L’apparente nostalgia è solo una constatazione che solo il tempo umano si è esaurito. Di fronte alla prossima fine, “Si sono rannicchiati i morti infanti”, l’energia vitale e la logica che la guida restano sospesi, in attesa che si compia il tutto. La vita e il pensiero si sono raggomitolati “ciascuno come un bianco serpente a una delle due piccole tazze del latte, ora vuote”, serpenti senza veleno, creature senza più peso che sfiorano appena la terra, null’altro lasciando che un fruscio.
L’io allo specchio, il contraddittorio “essere o non essere”, per effetto di forza centripeta, crolla su se stesso: nulla della realtà può colmare il dubbio amletico dell’essere che si ritrova sdoppiato. La figura del doppio, fa emergere tutto il dolore dell’essere che scorge l’infinito quando ancora si ritrova, in qualche modo, legato al corpo, il misero involucro che non impedisce a Sylvia Plath di stabilire un contatto con l’energia immensa, circolare, eterna dell’infinito.
È a questa vastità che Sylvia volge la sua attenzione, ad essa sente di appartenere e si distacca, con lucida chiaroveggenza, da ogni umano impedimento. Ecco perché osserva il suo corpo e la terra come da lontano; quegli impedimenti, così finiti e vani, “Lei li ha riavvolti dentro il suo corpo come petali di una rosa richiusa…”. Sylvia è quella “rosa”, è bellezza e amore, mirifica essenza che richiude il suo ventaglio di colori, come attendendo e riparando l’incompreso universo della sua conoscenza.
Sylvia Plath ha raggiunto l’ Orlo, la piena coscienza dell’esistenza, sa che “quando il giardino s’intorpidisce…” sulla terra (il suo corpo) non possono germogliare più i semi, sa che inevitabilmente la vita ha bisogno di altra terra per espandersi. È questo il luogo epifanico che consente a Sylvia di poter affermare “…e sanguinano odori dalle dolci, profonde gole del fiore della notte”: la perfezione che la contraddistingue, l’immensità, che in lei è esplosa, ha necessità d’essere trasposta dal piano terreno alla dimensione insondata del sovrumano.

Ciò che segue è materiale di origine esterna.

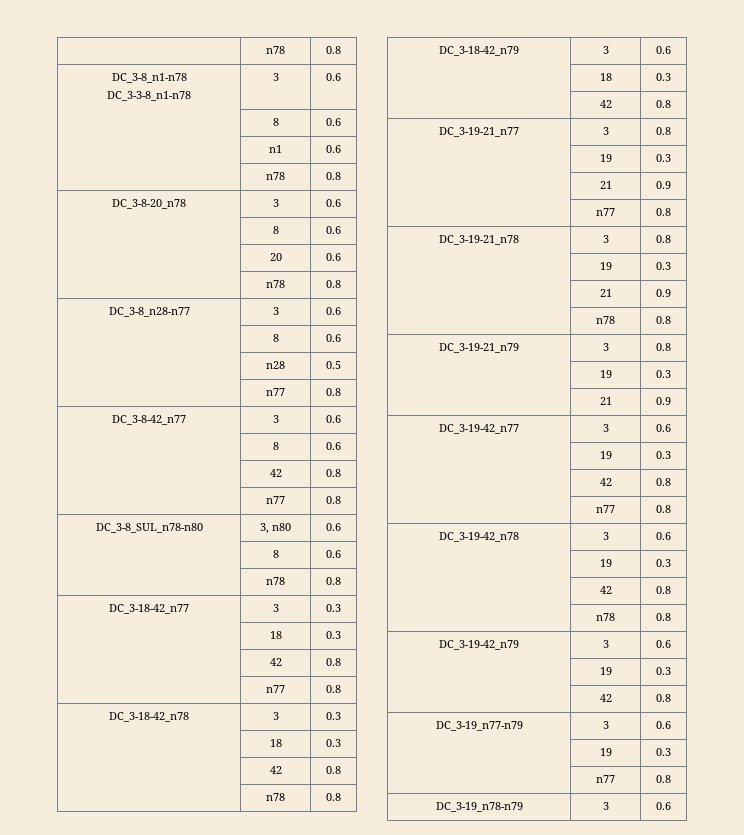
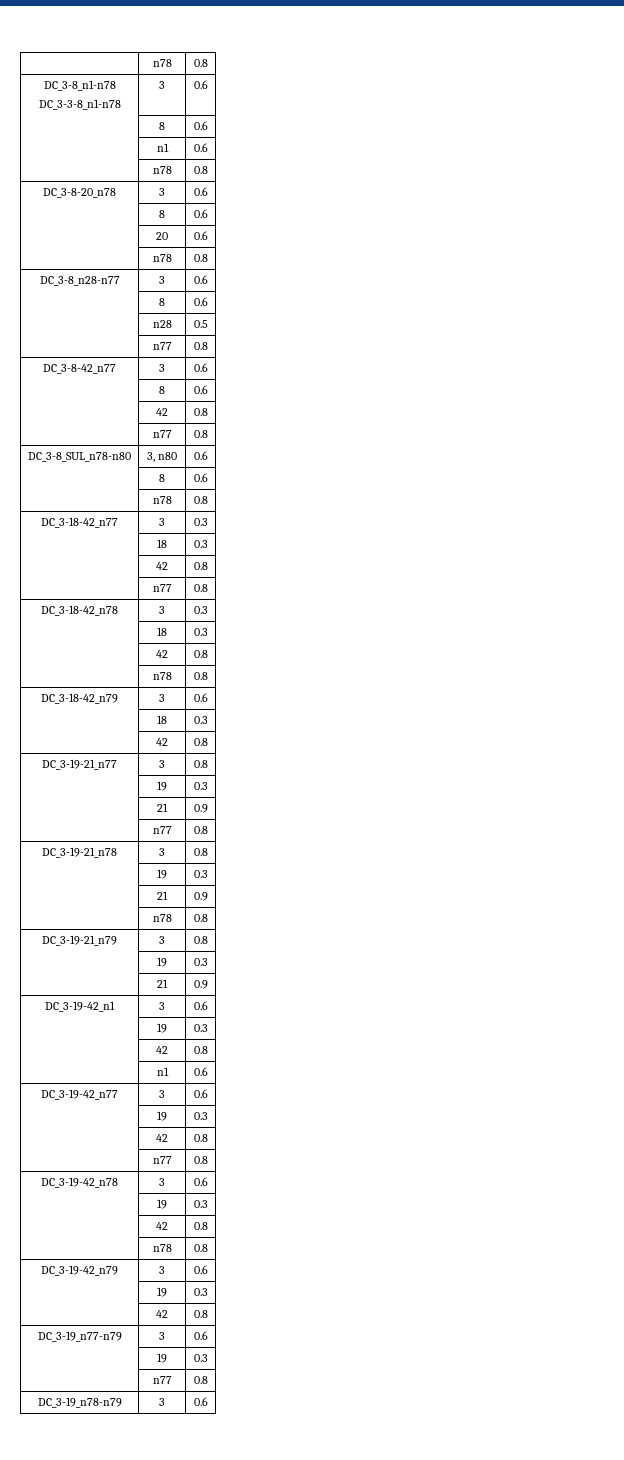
+ DC_3-19-42_n1 | 3 | 0.6
+ | 19 | 0.3
+ | 42 | 0.8
+ | n1 | 0.6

Non è più tempo delle emozioni che pulsano dando vita alle passioni: altro e nuovo sangue fluisce e permea l’essere di Sylvia: sono incantevoli fragranze (le sue stesse fragranze) che echeggiano da lontano, chiamandola, perché le raggiunga “all’infinitesimo lume delle stelle”.
Quelle fragranze “sonore” giungono dai profondi ed inesplorati abissi, da quella insondabile vastità dove si aprono i “petali” delle immense stelle e delle “stringhe” infinitamente piccole. In questo scenario dell’imponderabile (per le menti comuni, non certo per Sylvia Plath), la Luna/Specchio/Sylvia rappresenta il ponte tra la terra e il Cosmo. E seppure la Luna sia simbolo dell’immaginifico, delle paure e dei sogni, resta ferma nella sua imperscrutabile distanza, mentre “…guarda dal suo cappuccio d’osso”, perché “A certe cose è ormai abituata.”.
La Luna, in quanto parte di un Orlo di “perfezione” superiore ed universale, rappresenta l’assoluto e la compiutezza, quella totalità di cui Sylvia Plath è espressione e natura. E da lassù guarda gli uomini che “crepitano”, e, rumoreggiando come foglie fruscianti, si spengono rapidamente come scie di luce precipitate dal cielo.
Sono bricioli e lampi di luce su cui “…si tendono le sue macchie nere.”, le ombre di un buio dilagante, il buio che confonde gli uomini così persi nelle fedi apparenti del labirintico e presunto ordine della realtà.